Anderntags sind wir schon wieder auf dem Weg nach Spanien, aber nicht zu See sondern zu Fuss und lernen dabei eine höchst interessante Grenze kennen. Das englische Gibraltar und das spanische La Linea trennt die Flughafenpiste. Diese dient sowohl den ab- und ankommenden Flugzeugen, wie auch dem Fahrzeugverkehr und den Fussgängern. Bei Flugbewegungen wird der übrige Verkehr beidseits gesperrt, was zum Teil zu langen Verkehrsstaus führt. In La Linea, auf Sichtdistanz von unserer Vairea, liegt der Segelkatamaran „Marelia“ mit unseren Schweizer Segelkollegen Cornelia, Marcel und ihrem neugeborenen Segelprinz Gino Ramon. Auch interessiert uns der Hafen, denkbar dort den Februar zu verbringen.

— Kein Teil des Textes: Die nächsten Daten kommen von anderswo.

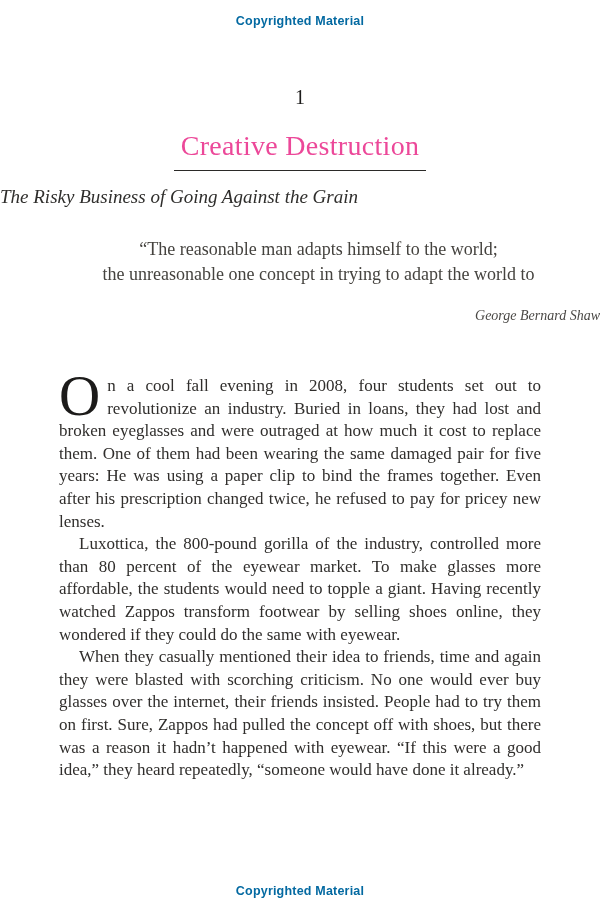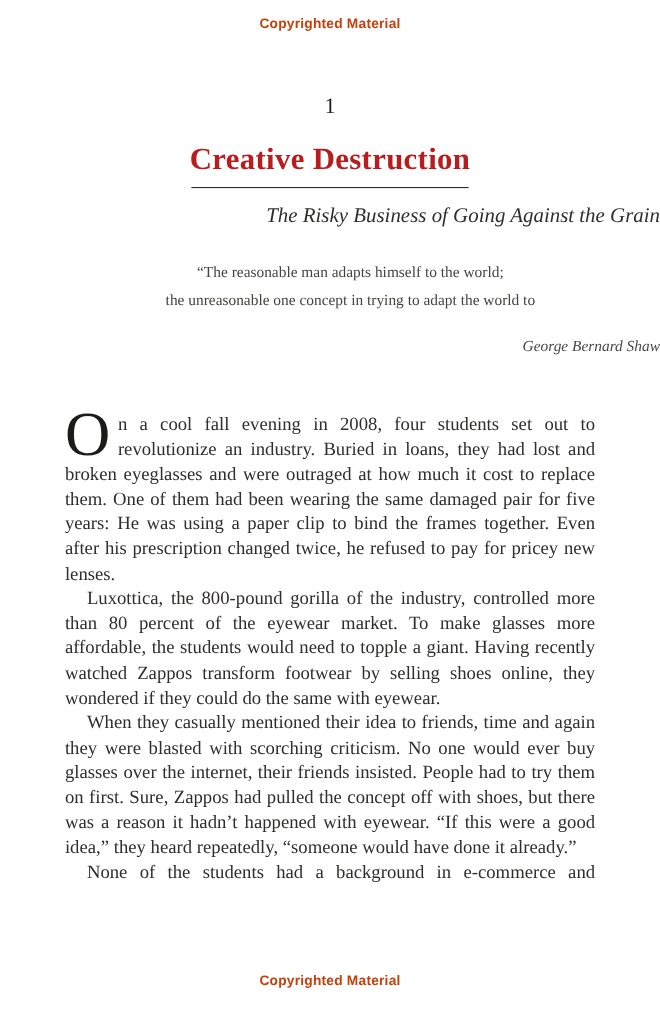"Copyrighted Material" .copyright-banner { color: #c2410c -> #0369a1 }
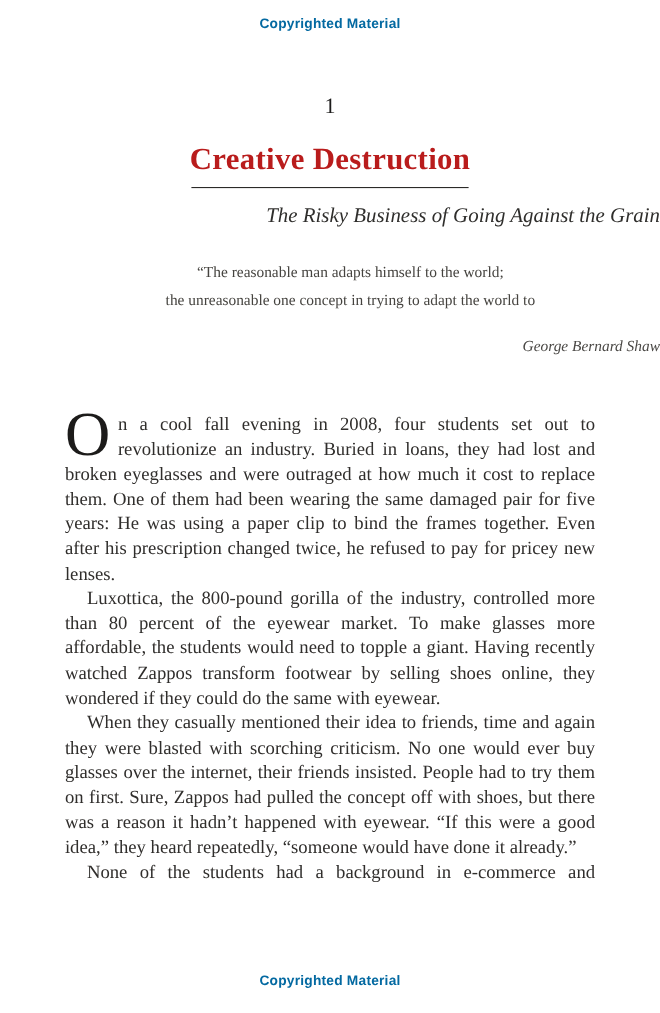"Creative Destruction" .chapter-title { color: #b91c1c -> #ec4899; font-weight: bold -> normal }
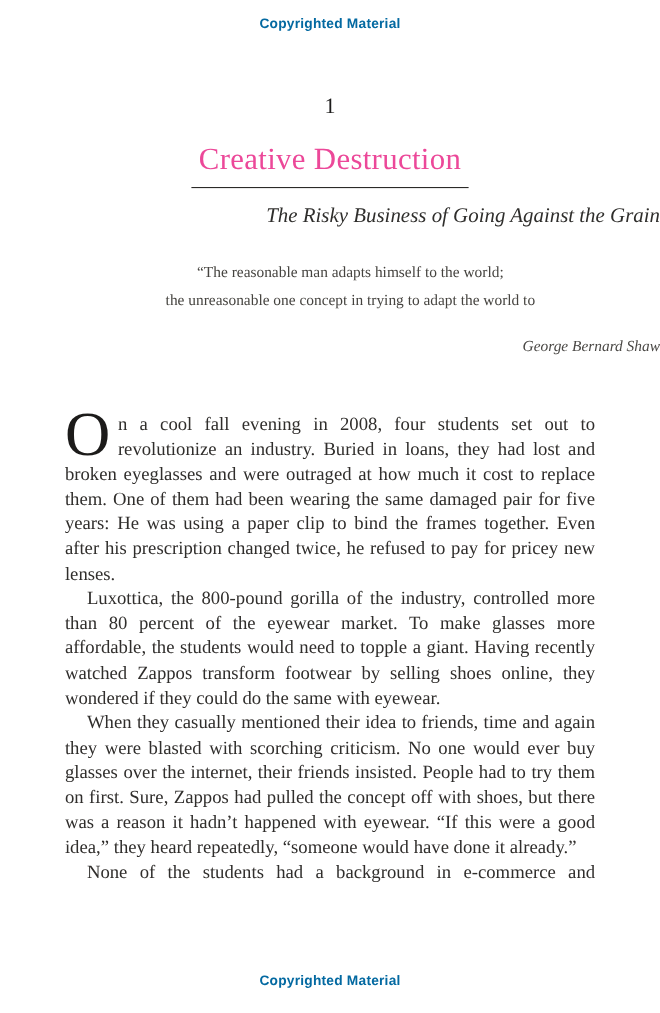"The Risky Business of Going" .chapter-subtitle { text-align: right -> left }
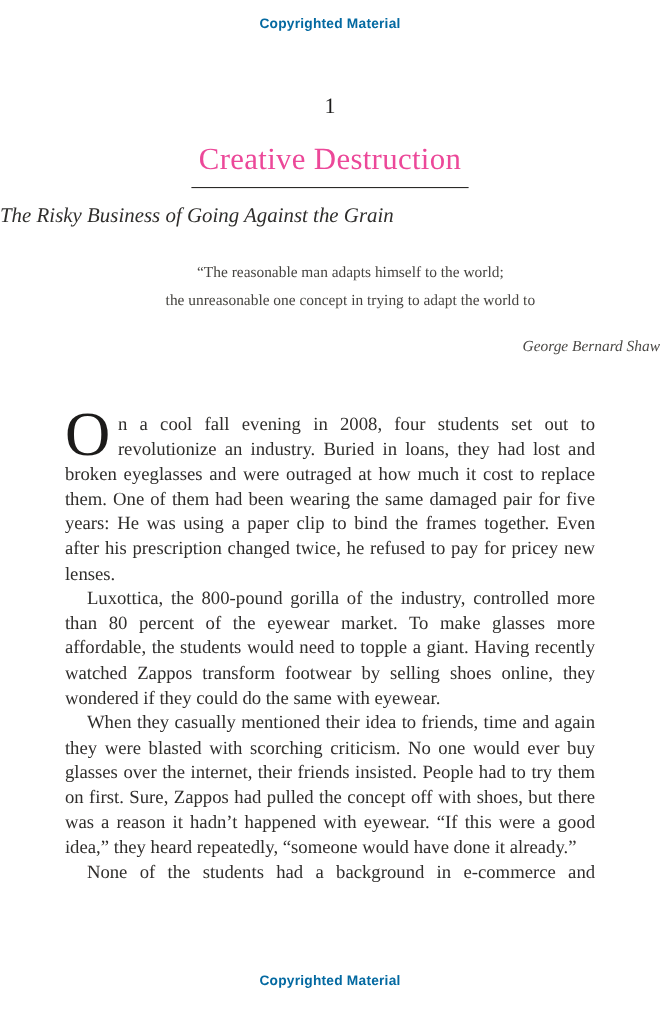"“The reasonable man adapts himself" .epigraph { font-size: 14px -> 18px }
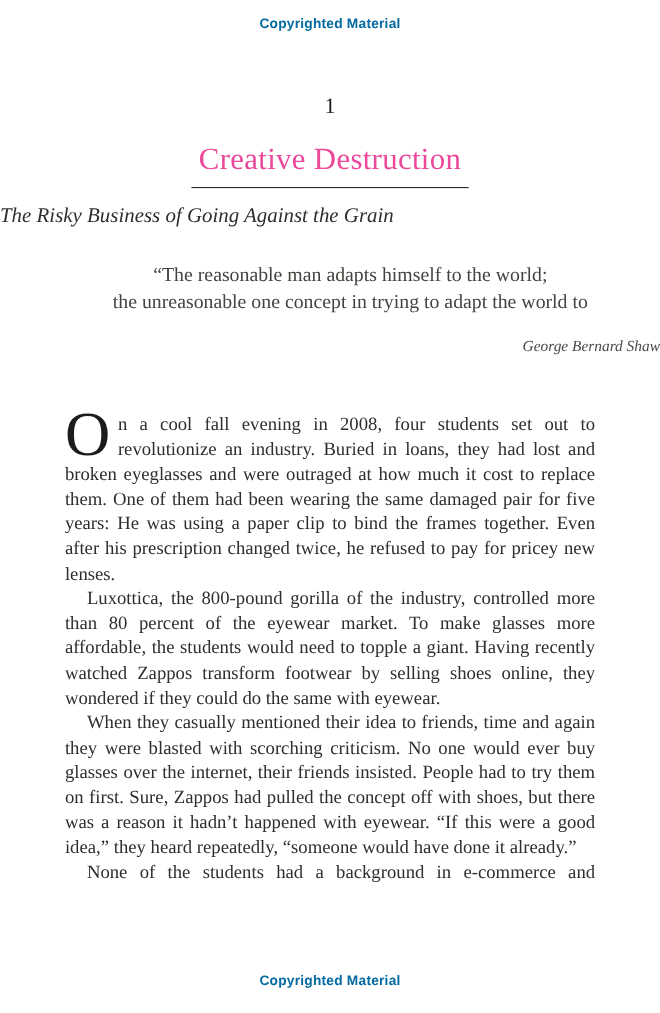"None of the students had" p.indent { html: <p>None of the students had a background in e-commerce and</p> -> none }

Anderntags besteigen wir das Cable Car und schweben in 6 Minuten hinauf auf 412 Meter. Schon kurz nach dem Ausstieg aus der Gondel begrüssen uns die ersten Berberaffen. Ueberall wird darauf hingewiesen, dass diese Affen sehr friedlich und nicht aggressiv sind, so lange man ihnen nicht zu nahe kommt, sie weder Futter sehen noch damit gelockt werden. Hätte ich an meine Trinkflasche gedacht, die gut sichtbar in der Aussentasche des Rucksacks steckte, wäre mir ein, sich vom Hosenbein zum Rucksack hochhangelnder Affe erspart geblieben. Doch Dani ist schneller, der Primate hatt das Nachsehen und ich kann behaupten, von einem Affen besprungen worden zu sein. Schade, dass O’Hara’s Geschützbatterie am Sonntag geschlossen ist, so machen wir uns nach 2 Stunden und etwa 50 Affenfotos wieder auf den Weg nach unten.

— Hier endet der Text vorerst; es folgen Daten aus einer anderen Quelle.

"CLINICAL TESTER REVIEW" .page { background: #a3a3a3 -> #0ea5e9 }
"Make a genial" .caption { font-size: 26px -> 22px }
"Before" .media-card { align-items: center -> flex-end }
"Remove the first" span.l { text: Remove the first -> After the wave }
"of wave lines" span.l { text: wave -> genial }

Der 25. Januar ist Danis Geburtstag und bereits am Nachmittag lassen Conny und Marcel und ich das Geburtstagskind in einer Bar am Hafen hochleben. Am Abend speisen wir sehr lecker im Restaurant des Sunborn-Kreuzfahrtschiffes. Auf dem Rückweg schauen wir im Casino vorbei und ich staune, wie schnell man (Frau) 20 Pounds verzocken kann….. Interessant, dass in diesem Casino weder Ausweispflicht noch Tenuevorschrift besteht. Wir hätten gedacht, dass Mann ohne Sakko der Eintritt verwehrt würde. Aber weit gefehlt….. Man hätte zwar gerne gepflegter bekleidete Gäste, aber die Vorschriften wurden mangels Gäste gelockert.

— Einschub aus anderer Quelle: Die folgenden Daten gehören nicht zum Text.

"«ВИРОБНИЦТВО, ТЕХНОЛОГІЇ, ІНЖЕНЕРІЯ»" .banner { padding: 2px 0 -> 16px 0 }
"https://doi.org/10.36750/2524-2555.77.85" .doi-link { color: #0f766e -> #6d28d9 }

Gegen einen etwas schwereren Kopf hilft viel frische Luft und so machen wir uns am Folgetag bergwärts auf Richtung Moorish-Castle. Ein schweres Unterfangen, den richtigen Weg durch das Labyrinth von engen und verwinkelten Gässchen zu finden. Doch jedes blinde Huhn findet ein Korn und wir das Castle. Dort macht man uns das Kombiticket schmackhaft und so steht uns ein richtiger Geschichts- und Kulturmarathon bevor. Besonders die World War II Tunnels sind ein eindrückliches Erlebnis. Nur zu dritt marschieren wir während während einer guten Stunde durch die Gänge im Fels. Total 52 Km Tunnels sind insgesamt in den Fels gehauen!! Aber nur ein ganz kleiner Teil steht der Oeffentlichkeit zur Verfügung. Die Great-Siege-Tunnels waren, wie es der Name besagt, durch die britische Armee während der grossen Belagerung durch die Spanier 1779-1783 in den Fels gehauen worden. St. Michaels Cave sind Naturgrotten, die ca. 300 Meter oberhalb Meereshöhe liegen. Ursprünglich sollten sie während des 2. Weltkrieges als Hospital dienen. Zurück in der Stadt machen wir uns noch zur letzten Station des Tages auf und schauen uns die 100 Ton Gun an. Dieses unglaubliche Teil wurde bereits im späten 19. Jahrhundert hergestellt. Für den Besuch der O’Hara’s Geschützbatterie hats auch heute nicht mehr gereicht. Mit dem Bus geht’s zurück in die Marina und an Bord unserer Vairea.

Andertags verlassen wir Grossbritannien bereits wieder, nicht nur ein neues Land wartet auf uns – nein sogar ein neuer Kontinent! Wir segeln nach Afrika!